Compaixão é colocar-se incondicionalmente ao lado do outro, sem julgamento,
sem esperar nada em troca, sem outro sentimento que não seja o alivio ao
sofrimento do outro. Compaixão é atitude! Disponibilidade para ofertar algo
nosso para o bem do outro. Apenas se compadecer com o sofrimento alheio
é pena, compaixão é ação.
Mattheu Ricard é considerado o homem mais feliz do mundo e ele nos diz ” Precisamos achar o fio de Ariadne para
encontrar a fim do labirinto de preocupações tão graves e complexas”. Se mostrássemos
mais compaixão e mais consideração pelos outros poderíamos agir para trazer
soluções para injustiças, e não sacrificaríamos o mundo pelos nossos interesses , deixando o mundo inabitável dentro de alguns
anos, caótico para as próximas gerações.
Sabedoria e compaixão andam juntas, assim como acredito que é fé não pode
ser cega, a compaixão sem sabedoria é lesa.

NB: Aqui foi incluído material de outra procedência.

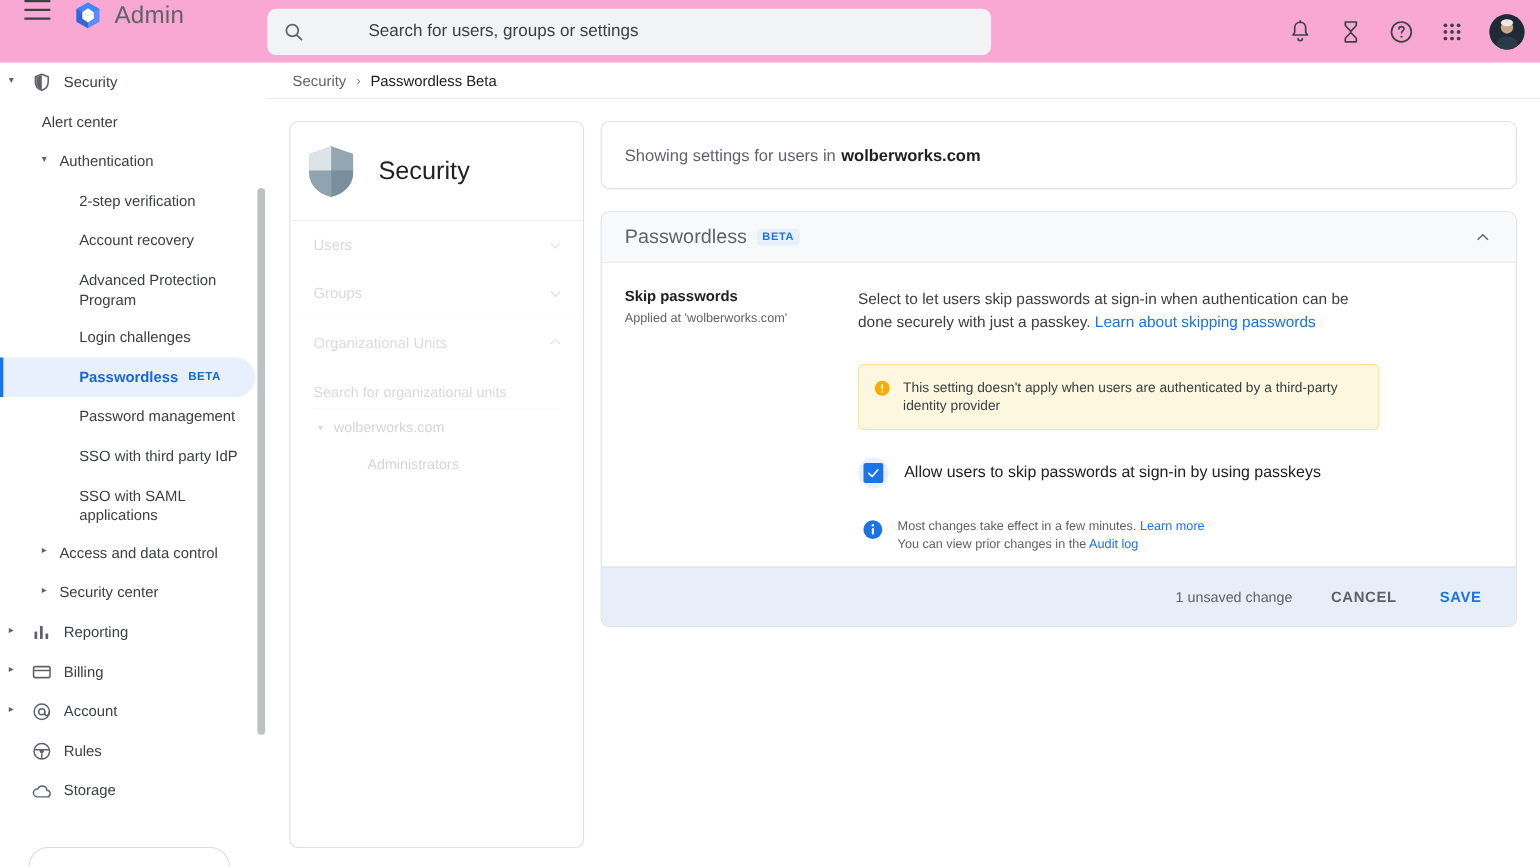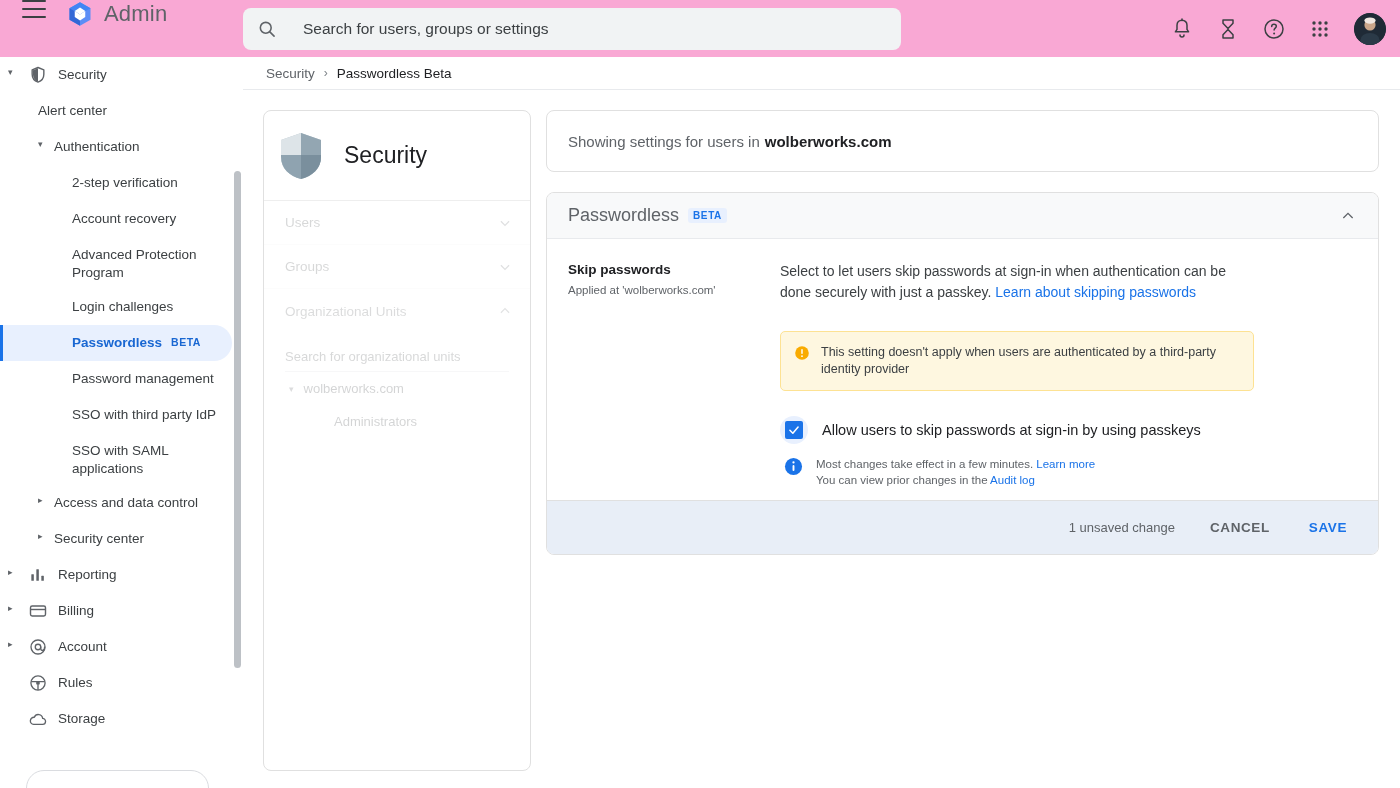"Search for users, groups or" .search-input { margin-left: none -> 32px }
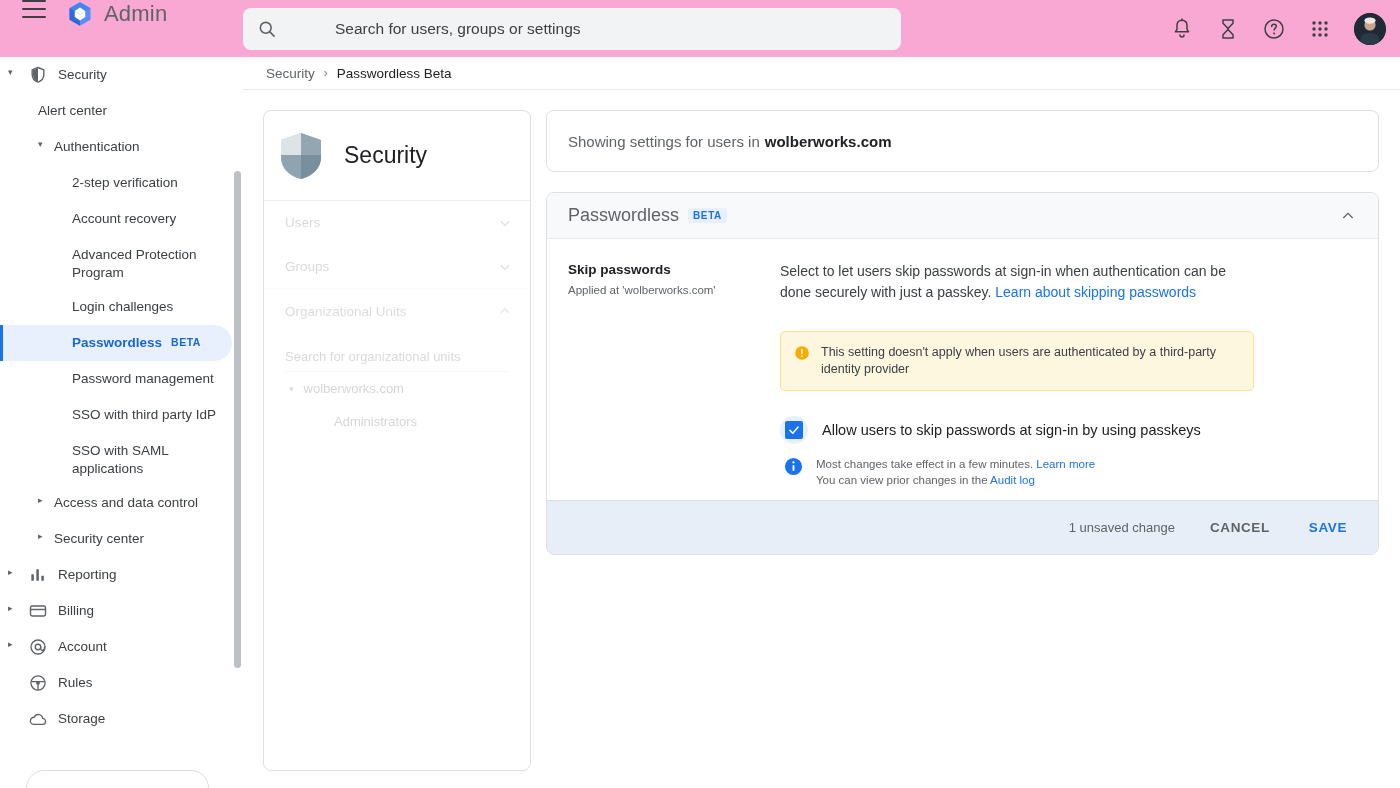"Most changes take effect in" .inforow { margin-top: 12px -> 27px }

O Lama Michel Rinpoche nos diz “A única verdadeira razão pela qual a gente deve desenvolver uma correta
visão da realidade é para ajudar os outros seres”. Porque a verdadeira forma
que eu posso ajudar é tendo uma correta visão da realidade, é desenvolvendo
sabedoria.

Caso contrário, eu vou ficar chorando, eu não vou saber o que
fazer. Então, compaixão com sabedoria não gera sofrimento. Compaixão sem sabedoria gera frustração e sofrimento.
Por outro lado, sabedoria sem compaixão, ela fica rasa, ela não é profunda,
ela é estéril, ela não dá vida a nada. Então, as duas coisas são
extremamente importantes no nosso caminho.
Compaixão é prática, até que se torne um hábito, com sabedoria esta equilibrado mental e espiritualmente para ser o apoio de alguém.
Precisamos fortalecer o nosso interior para ajudar o próximo.
Estar bem consigo mesmo, se conhecer, e perceber suas limitações, entrar em harmonia com o universo, encontrar o seu
equilíbrio, daí sim poderemos nos dedicar a prática da compaixão, afinal a primeira compaixão que precisamos ter é com a gente mesmo.
O convite é para sair da zona de conforto, do seu estado de comodismo e ver o todo, sentir e conviver sabendo estender a mão ao outro. Psicólogos gostam
de dizer que se importar com a vida dos outros e querer resolver os problemas alheios é um mecanismo de defesa para fugir da responsabilidade de
lidar com seus próprios dilemas, mas como nos diz Jung ” Quem cura aos
outros, cura a si mesmo”. Isso não quer dizer que devemos fazer de conta que
não temos problemas e nos martirizamos em prol do outro, isso quer dizer que
estender a mão ao próximo pode ser um caminho de olhar.